日々の生活の中で、私たちは思いがけない困難や悲しみに直面することがあります。そんなとき、私たちは神様からの温かい「慰め」を強く求めます。聖書が語る神の慰めは、単に傷ついた心を癒やすだけでなく、不思議なことに、私たちを次のステップへと歩み出させる力を持っています。 
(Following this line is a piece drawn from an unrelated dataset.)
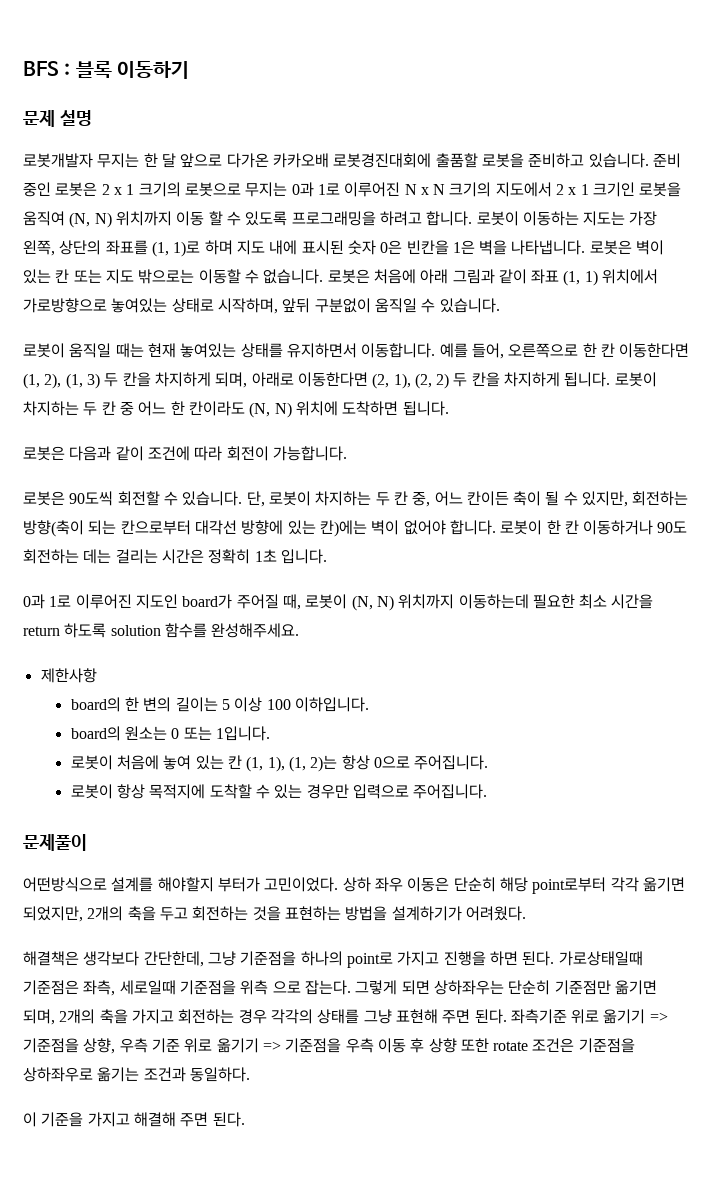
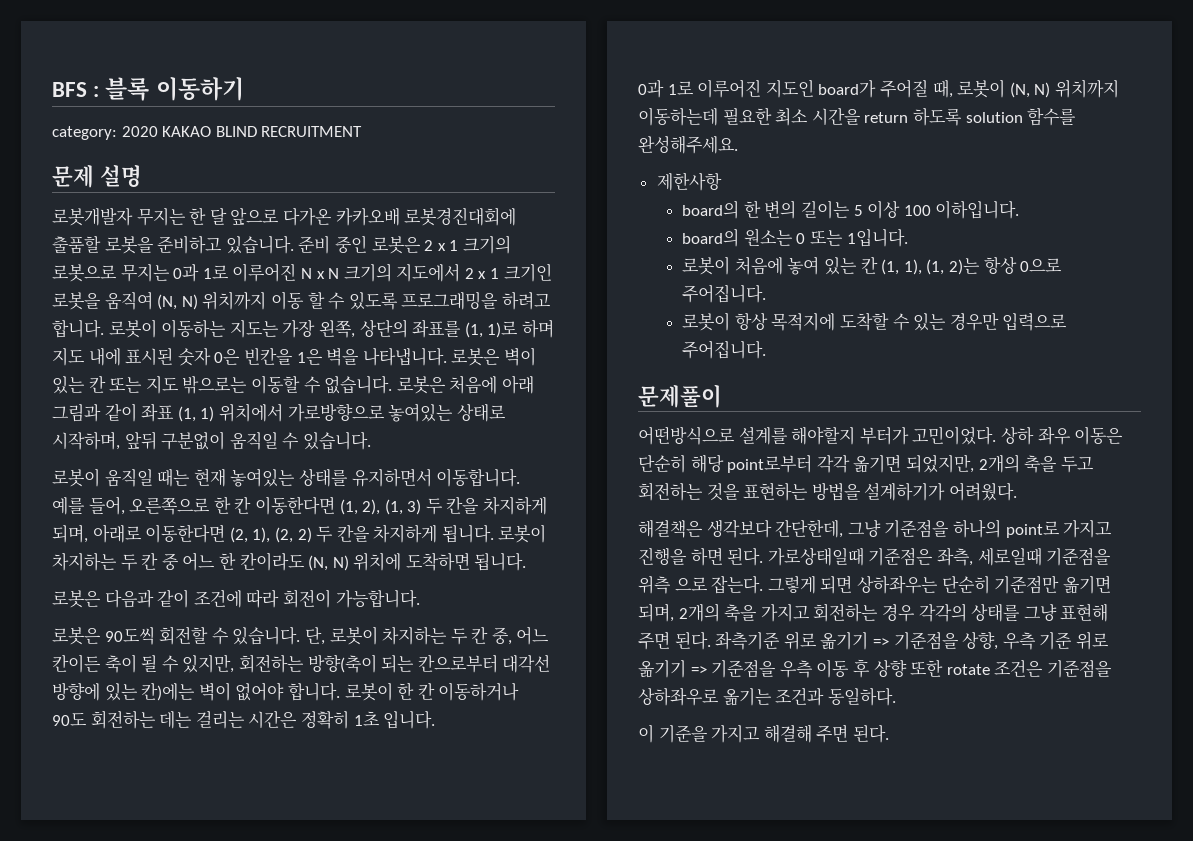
+ category: 2020 KAKAO BLIND RECRUITMENT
 自分自身が受けた慰めが、今度は誰かを支えるための具体的な行動、すなわち「仕えるかたち」へと変えられていくのです。 今週の聖書箇所であるローマの信徒への手紙12章3〜8節は、教会を「一つの体」に例え、私たちがその大切な「部分」であると教えています。
 神様は私たちに、それぞれの信仰の分量に応じた異なる賜物を授けてくださいました。そこには「教える者」や「奉仕する者」と並んで、「勧める者」、つまり隣人を慰め励ます者も含まれています。
 私たちが自らの弱さや痛みを通過し、そこで神様の慰めに生かされた経験は、同じように苦しむ他者の痛みに寄り添うための大切な賜物となります。慰めが自分の中だけで終わらず、隣人のために開かれるとき、それはキリストの体である教会を建て上げる具体的な仕えの業へと成熟していくのです。
 私たちは一人で信仰生活を送っているのではありません。互いに異なる賜物を認め合い、補い合いながら、キリストの体として結び合わされています。神様から注がれた豊かな慰めを、今週はどのような「仕えるかたち」として隣人に届けることができるでしょうか。お互いに祈りつつ、小さな一歩を共に踏み出していきましょう。